I do not have exact figures for the professional arts organisations that come within the auspices of the local authorities, but given that they were managed through local authority committees (in some cases with co-opted members) and given the present male dominance of local authorities, one can be confident that in the main they too were governed by management committees on which men were in the majority.

The situation within the amateur arts presents a very different picture.

Among the practising amateur arts groups, 27 groups had management committees, of these, 20% had a predominance of female committee members, 73% had a parity of male and female committee members and only 7% a predominance of male committee mem­bers. Over 25 % of the groups pointed out in their response that decisions were either made by the whole group or in consultation with the whole group.

Amongst the promoting amateur arts groups, 1 group no longer held committee meetings but of the others, 12% had a predominance of female committee members, 82% had a parity of membership and 6% had a predominance of male members.

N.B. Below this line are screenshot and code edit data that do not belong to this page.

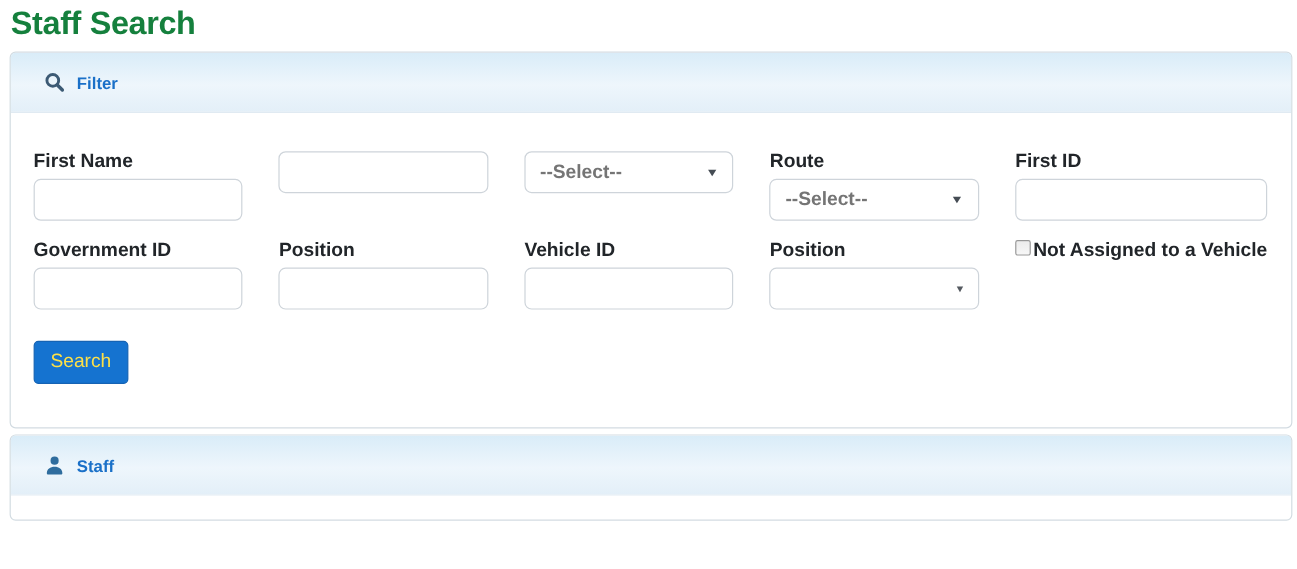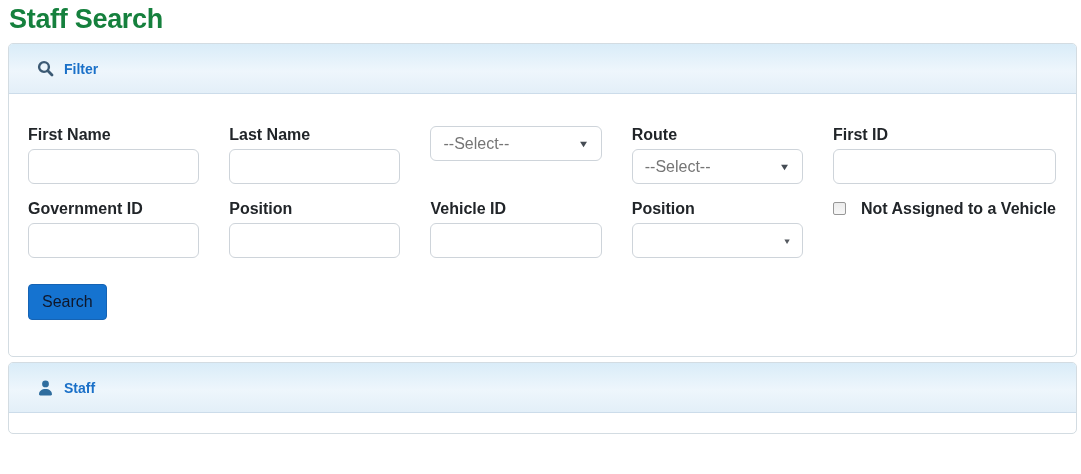--- a/index.html
+++ b/index.html
@@ -177,7 +177,6 @@
         </div>
 
         <div class="fgroup">
-          <label class="flabel">Last Name</label>
           <input class="fctrl tinput" type="text" style="">
         </div>
 

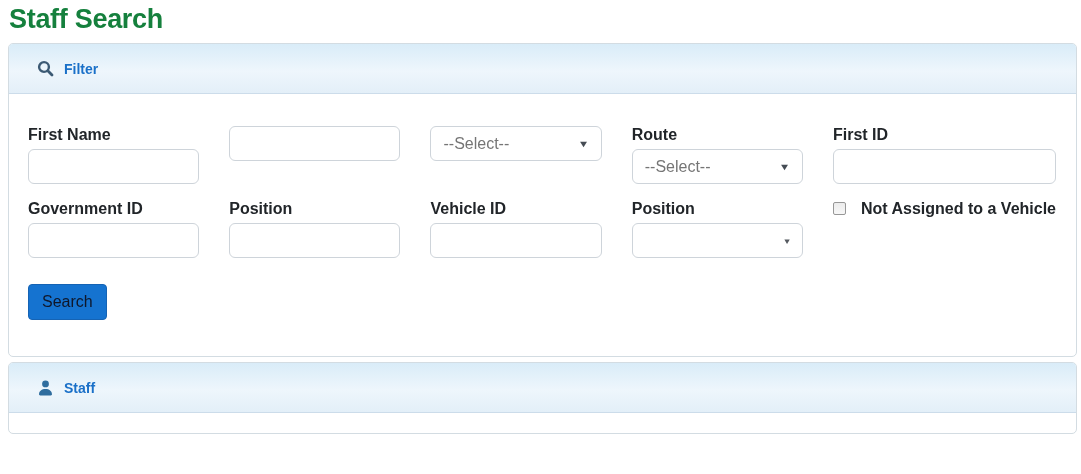--- a/index.html
+++ b/index.html
@@ -87,6 +87,7 @@
     border-radius: 6px;
     background: #ffffff;
     font-size: 16px;
+    font-weight: bold;
   }
   input.tinput {
     padding: 0 12px;

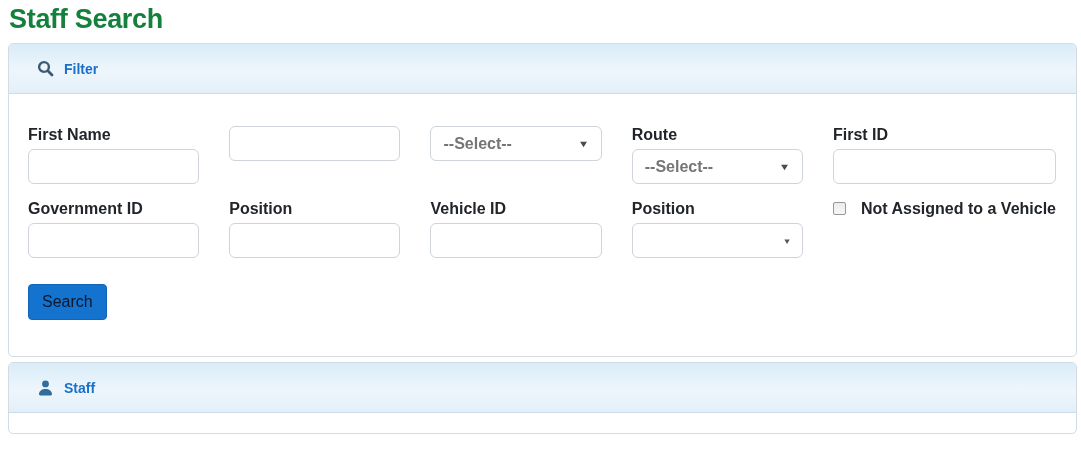--- a/index.html
+++ b/index.html
@@ -124,8 +124,8 @@
   }
   .checkbox-group {
     display: flex;
-    align-items: center;
-    gap: 15px;
+    align-items: flex-start;
+    gap: 2px;
     height: 17px;
   }
   .cb {

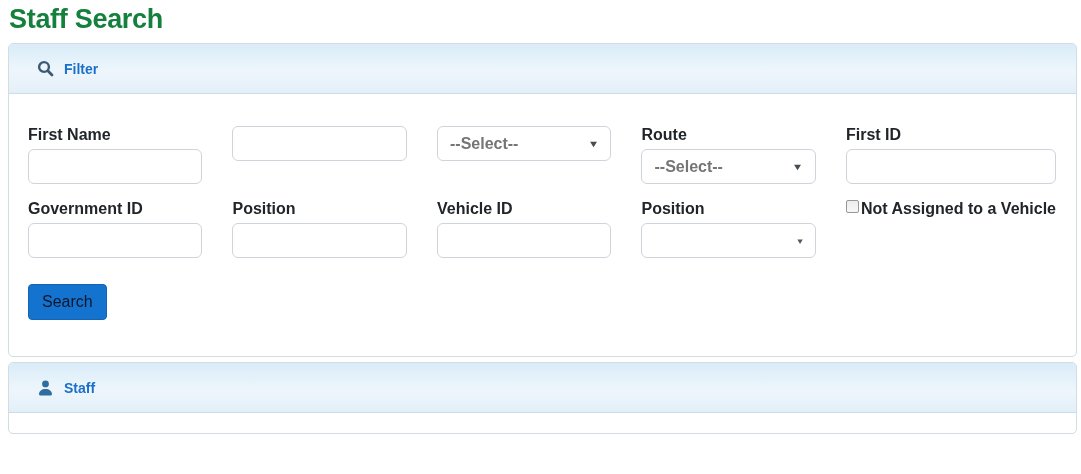--- a/index.html
+++ b/index.html
@@ -146,7 +146,7 @@
     font-family: "Liberation Sans", sans-serif;
     font-size: 16px;
     line-height: 20px;
-    color: #0f172a;
+    color: #fde047;
     background: var(--button-blue, #1573d0);
     border: 1px solid var(--button-border, #1563b4);
     border-radius: 4px;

Judging from the large number of women involved in the amateur arts (there were 206 female committee members over the 42 responding organisations) it can be seen that the lack of women on management committees in the world of the professional arts is not due to the fact that women do not have the time or are not prepared to sit on committees.


Up to this point I have looked at the situation of women in terms of the arts in general. Now I want to look at the differences within the various art forms.

In Table 8 below I have included under 'Combined Arts' all organisations/projects/groups which operate in more than one art form. However it must be remembered that within this area most workers will be operating within a specific art form and this could, had I had sufficient information to allocate these workers to their art form, have made a considerable difference to these particular results. For instance, representation of workers within dance - an area historically, in this country, dominated by women - will tend to be low because there is a lack of dance groups based within Merseyside.  Most visiting dancers, both individuals and companies, operate within a 'combined arts' context and are therefore analysed under this head and are not allocated to 'dance'.